Unicaja Banco Reports Half-Year Profit Rise and Operational Gains
Unicaja Banco, the fifth-largest Spanish subsidiary by assets following its merger with Liberbank, posted a solid first-half performance. Net profit reached 165 million euros, up 62% from the same period in 2021, underscoring a recovering earnings trajectory for the group.
The improvement was driven by a rebound in the group’s net interest income, alongside higher net commissions and lower operating costs as well as fewer credit restructurings, according to the CNMV disclosures. The margin on interest-bearing activities stood at 501.6 million euros, reflecting a return to growth once the negative Euribor floor eased, with a second-quarter increase of 13.8% from the previous quarter, though still 7.6% below the year-ago level.
Net commissions posted a robust rise of 12.8%, boosted by income from mutual funds, cards and insurance activities, which reached 264 million euros on an annual basis. In parallel, cost control measures began to bear fruit, with the restructuring program delivering early synergies as over half of the targeted staff exits were realized.
Administrative expenses declined by 9% versus the first half of 2021, with a target of around 390 million euros for the period. The banking activity margin, calculated as interest income plus commissions minus administrative costs, grew 7.9% year over year. Gross margin rose by 0.8% and operating profit before provisioning increased by 14.5%.

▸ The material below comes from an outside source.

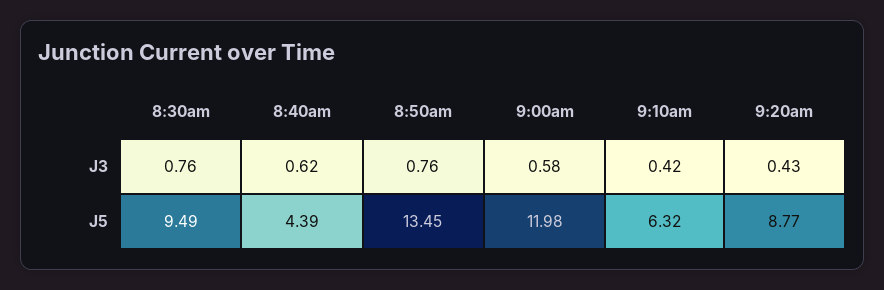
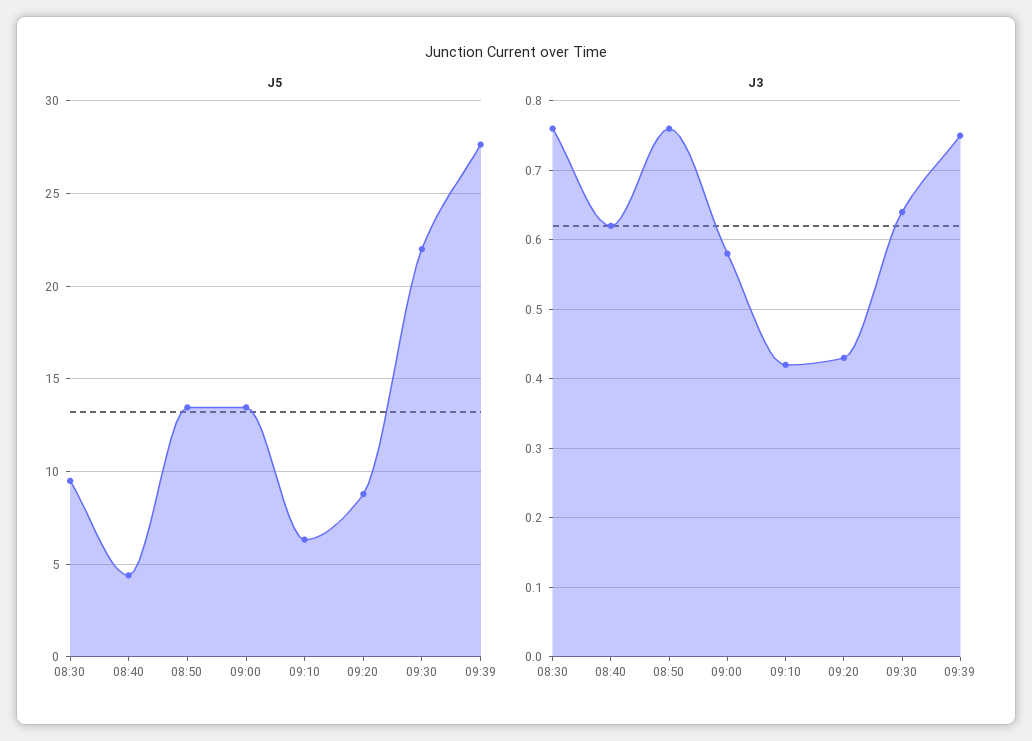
J5, 9:00am: 11.98 -> 13.5
J5, 09:30: none -> 22
J5, 09:39: none -> 27.5
J3, 09:30: none -> 0.64
J3, 09:39: none -> 0.75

In purely banking terms, Unicaja highlighted a stronger activity mix, noting new lending and loan disbursements totaling 5.3 billion euros and a 2.1% quarterly rise in resources financed or managed in the first half. This improvement occurred despite a challenging macro environment characterized by inflation, high uncertainty and volatility in financial markets, aspects cited by the bank as affecting savings behavior and investment flows.
Mutual funds remained a bright spot, with net subscriptions reaching 379 million euros, lifting total assets under management to 11,759 million euros, a 2.7% year-on-year increase. Asset quality showed resilience, with the default rate steady at around 3.5% and the stock of non-performing assets decreasing by 222 million euros, or 5.4% year over year.
Unicaja emphasized a policy of prudent risk management and strong coverage. The bank reported non-performing asset coverage ratios of 64% for NPLs and 65% for non-performing assets overall, aiming to cushion against potential deterioration in the external environment.
Credit risk metrics also improved: the cost of risk fell by 43.6% year to date, from 58 basis points to a lower level, while the cost of risk in the period showed a notable improvement. The institution also cited solid capitalization as a core strength, with Common Equity Tier 1 capital at 12.8% and a capital surplus above regulatory requirements of about 1.583 billion euros.
By the end of May, Unicaja had integrated significant technology and operations within the bank’s own infrastructure. The consolidation effort encompassed 575 offices and branches, 1,249 ATMs and 2,700 mobile devices inherited from the Asturian group, completed ahead of schedule and within less than a year, reflecting a successful integration plan.
Strategic priorities for Unicaja Banco include accelerating digital banking and expanding its online channel. By the close of the reporting period, 59% of customers conducted at least part of their banking activity through digital means, illustrating the bank’s push toward a more digitalized customer experience.
Overall, the results reveal a bank navigating a mixed environment with discipline in risk and costs, while pursuing growth in lending and digital channels. The half-year performance supports a positive long-term outlook for profitability, balance sheet strength and customer-focused digital expansion, consistent with the group’s strategic trajectory and capital planning. (Source: CNMV filings and internal disclosures).”